Tuesday, September 16, 2008

Blaah . . . Blaah . . . Blaah!

This is one of those times when I am happy to be an independent voter. Today, McCain and Obama responded to questions about what they would do to solve the financial tsunami once more threatening to spread from Wall Street into the cities and towns of mainstream USA. Their answers show how, in the midst of a major fiscal crisis, we are not being well-served by the rhetoric of either candidacy

First, McCain: He proposes to set up an independent, bi-partisan committee to address problems of the type caused by Lehman Brothers, Merrill Lynch and AIG. Nice try, but just ask the senior Tom Kean who headed up the 9/11 committee and who, to this day, maintains that the committee’s recommendations were never fully enacted. We don’t have the time for that.

Next, Obama: When asked what he would do about the imminent bankruptcy of the world’s largest insurer, AIG, the response from his staff is that his campaign will take no position, because he doesn’t know the status of AIG’s books. How nice: A Harvard education, mind you; and, while the rest of the world knows that investments made by AIG in mortgage-backed securities, as well as credit default swaps (insurance issued on those securities) would take down profitable units of this financial giant and spread to other firms, Obama doesn’t know seem to know this. How credible is that?
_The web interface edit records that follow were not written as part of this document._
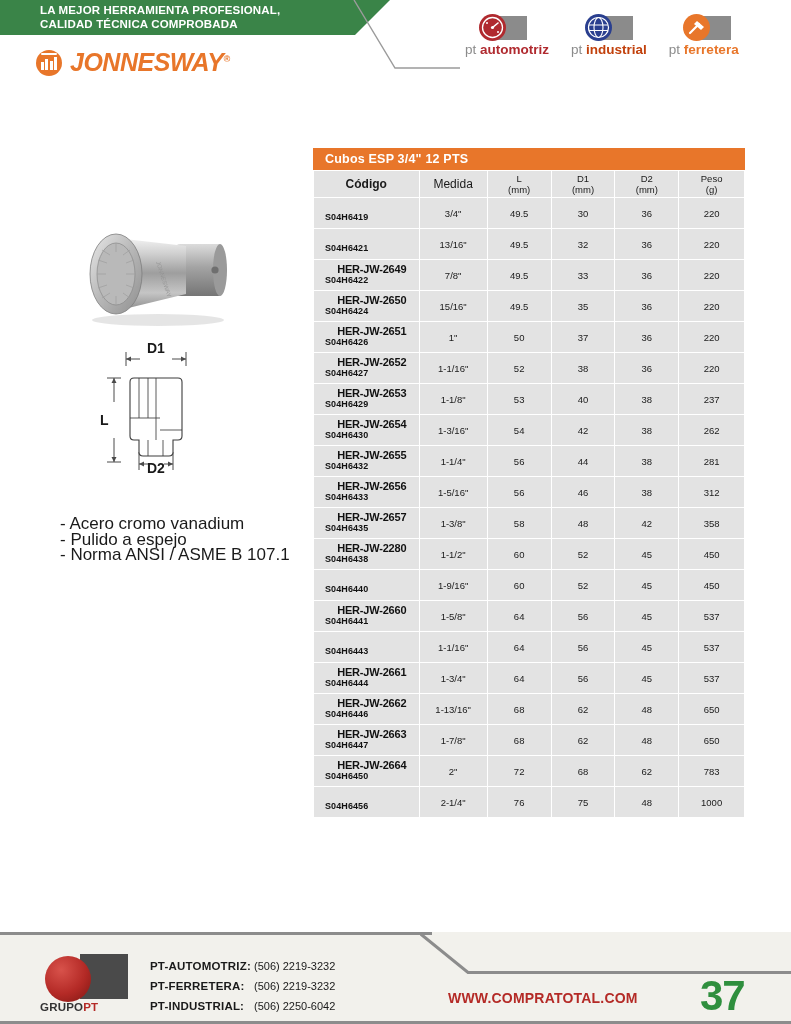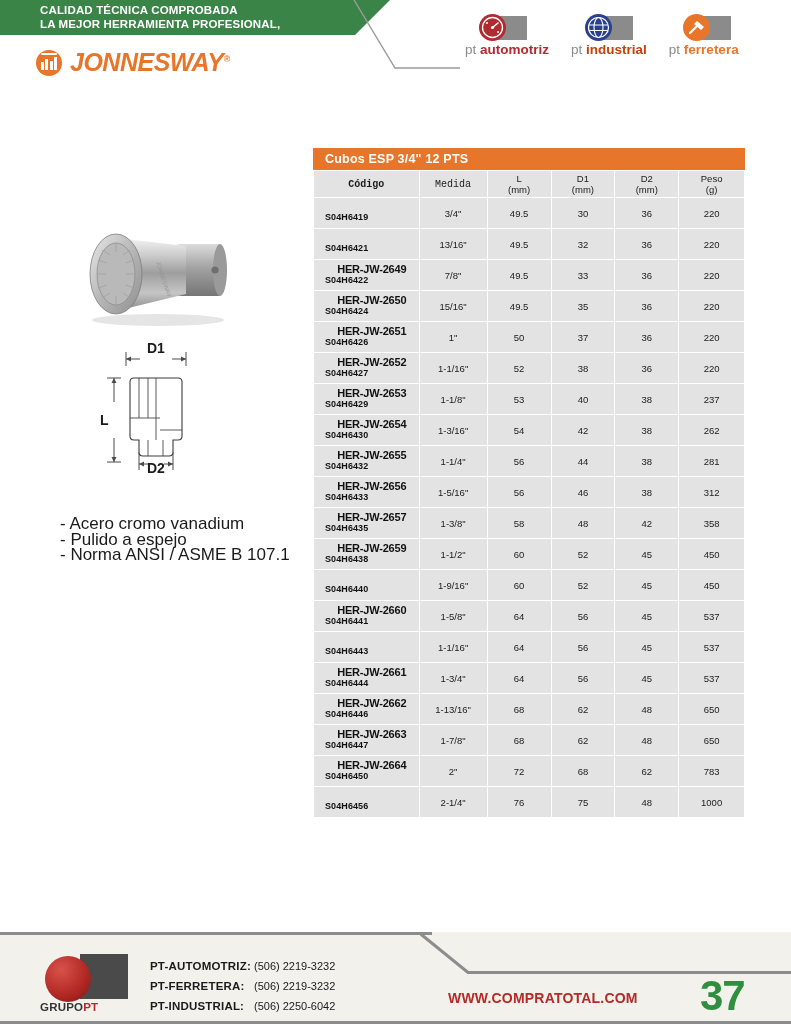--- a/index.html
+++ b/index.html
@@ -150,8 +150,8 @@
     </svg>
 
     <div class="tagline">
+      <div>LA MEJOR HERRAMIENTA PROFESIONAL,</div>
       <div>CALIDAD TÉCNICA COMPROBADA</div>
-      <div>LA MEJOR HERRAMIENTA PROFESIONAL,</div>
     </div>
 
     <div class="jw-logo">

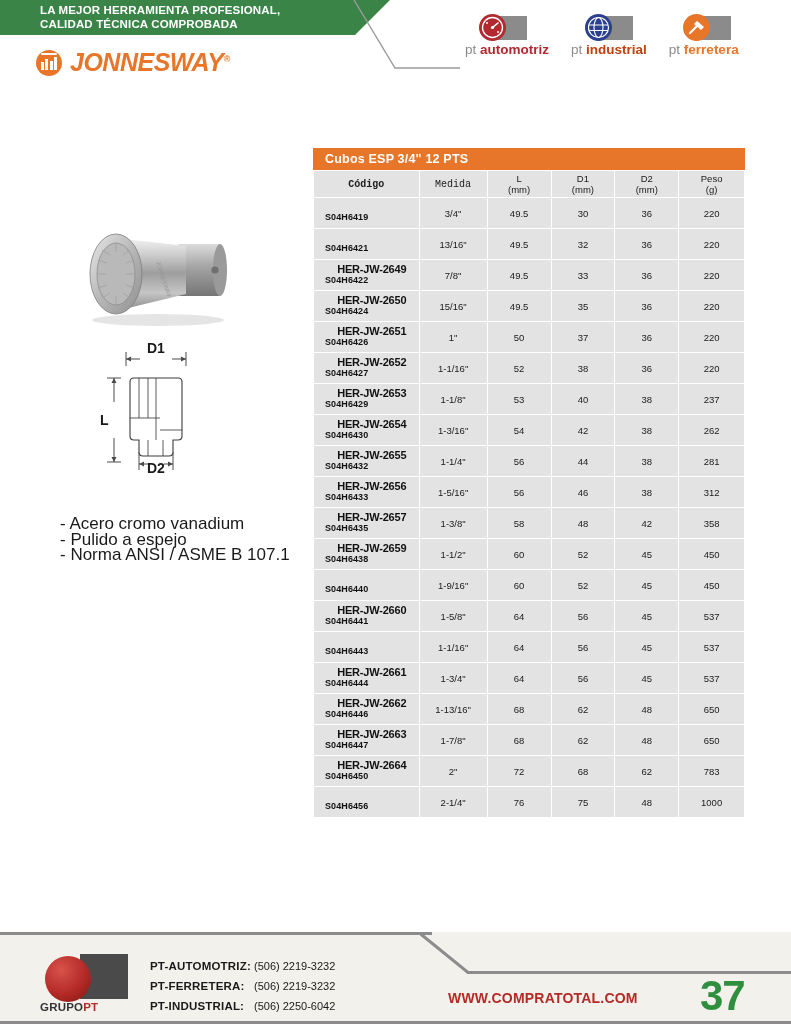--- a/index.html
+++ b/index.html
@@ -92,7 +92,7 @@
     height:26px; font-size:9.5px; font-weight:normal; color:#1a1a1a;
     text-align:center; line-height:11px; padding:2px 0;
   }
-  .tbl thead th.c-codigo, .tbl thead th.c-medida { font-weight:bold; font-size:10px;font-family:Liberation Mono, monospace; }
+  .tbl thead th.c-codigo, .tbl thead th.c-medida { font-weight:bold; font-size:12px; }
   .tbl thead th.c-medida { font-weight:normal; }
   .tbl tbody td { height:30px; font-size:9.5px; text-align:center; color:#1a1a1a; vertical-align:middle; }
   .tbl tbody td.code { text-align:left; padding-left:11px; line-height:11px; }

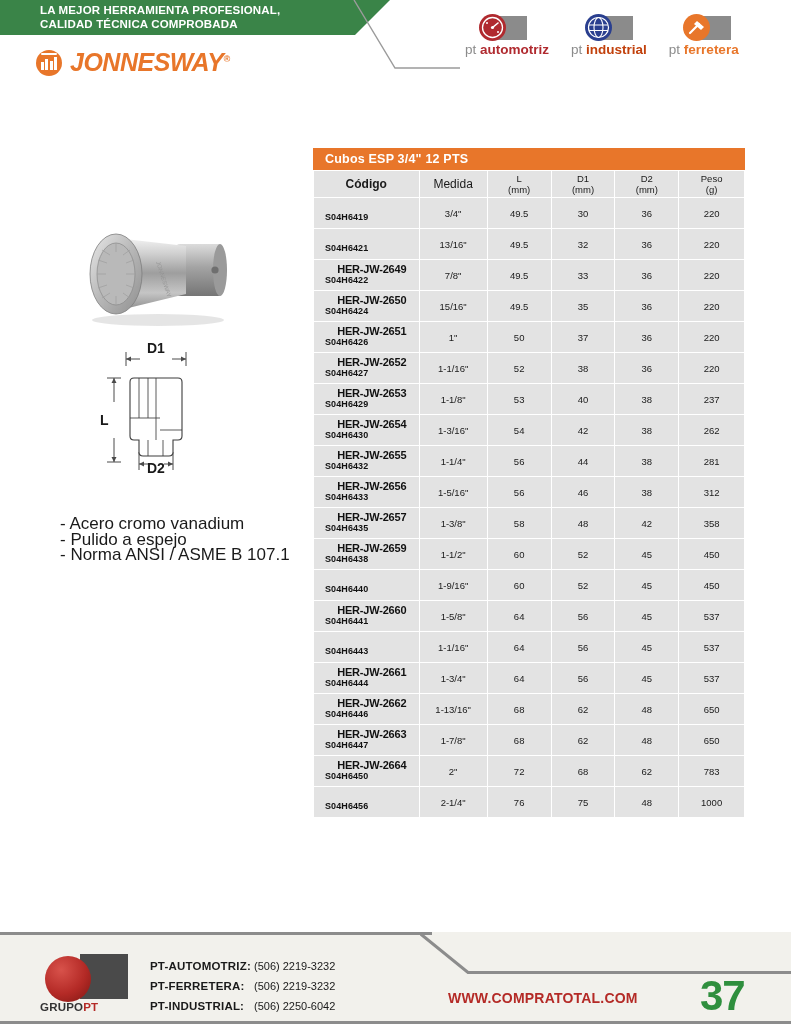--- a/index.html
+++ b/index.html
@@ -439,7 +439,7 @@
           </tr>
           <tr>
             <td class="code">
-              <span class="her">HER-JW-2659</span>
+              <span class="her">HER-JW-2280</span>
               <span class="sku">S04H6438</span>
             </td>
             <td>1-1/2"</td>

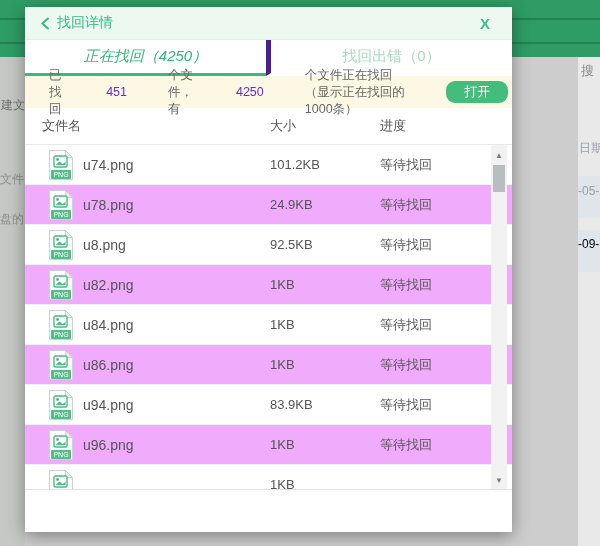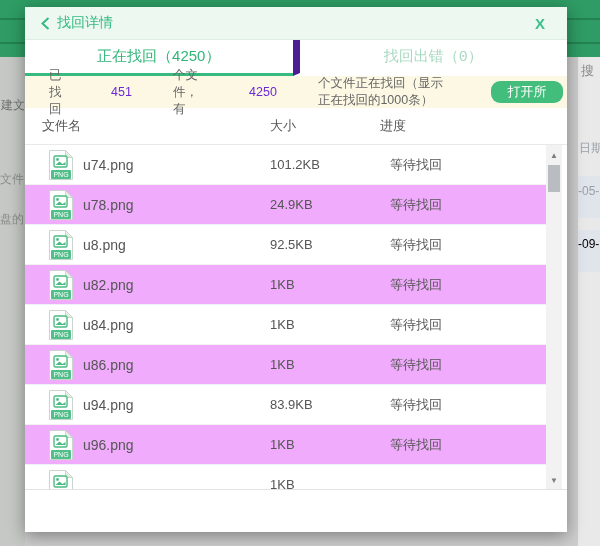--- a/index.html
+++ b/index.html
@@ -24,7 +24,7 @@
   .bt-d09     { left:578px; top:237px; color:#000000; }
 
   
-  .modal { position:absolute; left:25px; top:7px; width:542px; height:525px; background:#fff;
+  .modal { position:absolute; left:25px; top:7px; width:487px; height:525px; background:#fff;
            box-shadow:0 4px 16px rgba(0,0,0,.38); display:flex; flex-direction:column; }
 
   .m-header { height:33px; flex:0 0 33px; background:#edf8f1; border-bottom:1px solid #ddeee4;

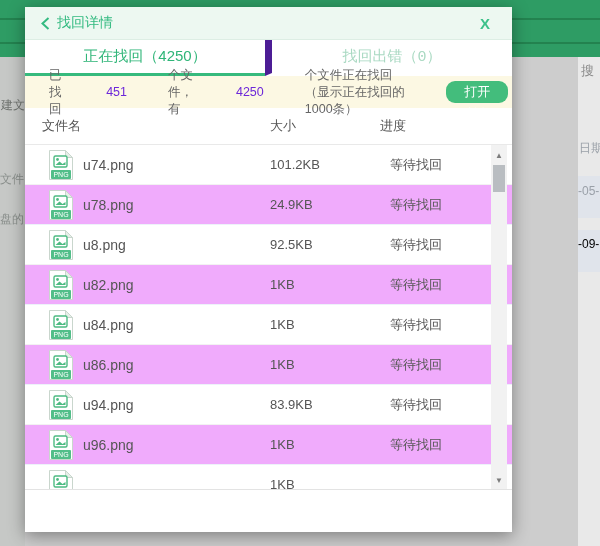--- a/index.html
+++ b/index.html
@@ -36,7 +36,7 @@
   .tabs { height:36px; flex:0 0 36px; display:flex; background:#fff; }
   .tab { flex:1; display:flex; align-items:center; justify-content:center; font-size:15px;
          color:#a9d9c2; cursor:pointer; border-bottom:3px solid transparent; }
-  .tab.active { color:#2fb578; border-bottom-color:#36ba7d; }
+  .tab.active { color:#2fb578; border-bottom-color:#36ba7d;font-style:italic; }
   .tab + .tab { border-left:7px solid #4c1d95;font-family:Liberation Mono, monospace; }
 
   .infobar { height:32px; flex:0 0 32px; background:#fcf8e3; display:flex; align-items:center;

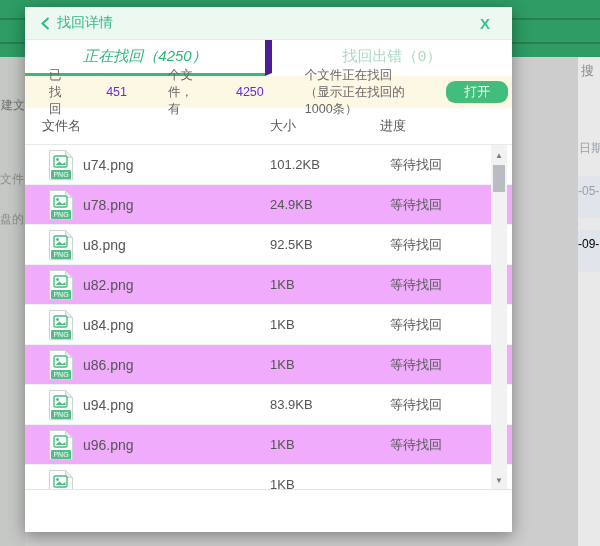--- a/index.html
+++ b/index.html
@@ -37,7 +37,7 @@
   .tab { flex:1; display:flex; align-items:center; justify-content:center; font-size:15px;
          color:#a9d9c2; cursor:pointer; border-bottom:3px solid transparent; }
   .tab.active { color:#2fb578; border-bottom-color:#36ba7d;font-style:italic; }
-  .tab + .tab { border-left:7px solid #4c1d95;font-family:Liberation Mono, monospace; }
+  .tab + .tab { border-left:5px solid #4c1d95; }
 
   .infobar { height:32px; flex:0 0 32px; background:#fcf8e3; display:flex; align-items:center;
              padding:0 4px 0 24px; font-size:12.5px; color:#666;gap:38px; }

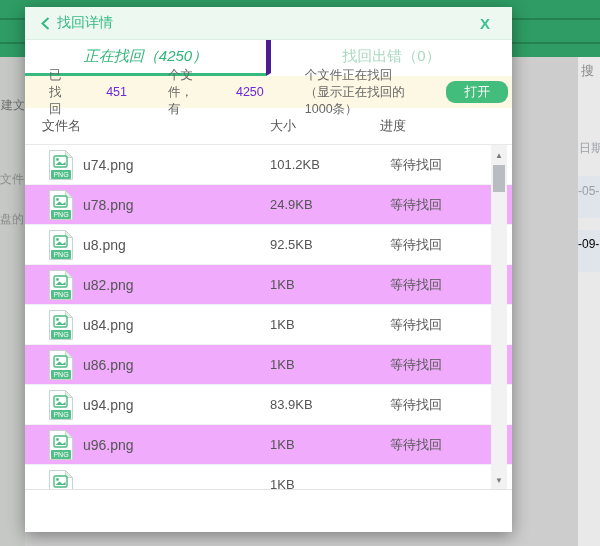--- a/index.html
+++ b/index.html
@@ -60,7 +60,7 @@
   .ficon { position:absolute; left:23px; top:4px; width:26px; height:32px; }
   .fname { position:absolute; left:58px; font-size:14px; color:#555; }
   .fsize { position:absolute; left:245px; font-size:13px; color:#555; }
-  .fstatus { position:absolute; left:365px; font-size:13px; color:#555; }
+  .fstatus { position:absolute; left:355px; font-size:13px; color:#555; }
 
   
   .sbar { position:absolute; right:5px; top:0; width:16px; height:345px; background:#f2f2f2; }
Somebody had to act, and now! Somebody just did: As of this writing, the U.S. government, according to a 9:15 p.m., web news release, “has agreed to provide an $85 billion emergency loan to rescue the huge insurer AIG, the Federal Reserve said Tuesday.”

We don’t have to agree with this particular course of action, but at least some people in Washington and on Wall Street have come together to assess the problem and have taken swift action.

Note: For a colorful reaction to the Lehman Brothers bankruptcy, see Jay Jefferson Cooke’s essay at, http://www.mycentraljersey.com/apps/pbcs.dll/article?AID=2008809160323
Disclosure: I have a son who works for a fiscally sound subsidiary of AIG.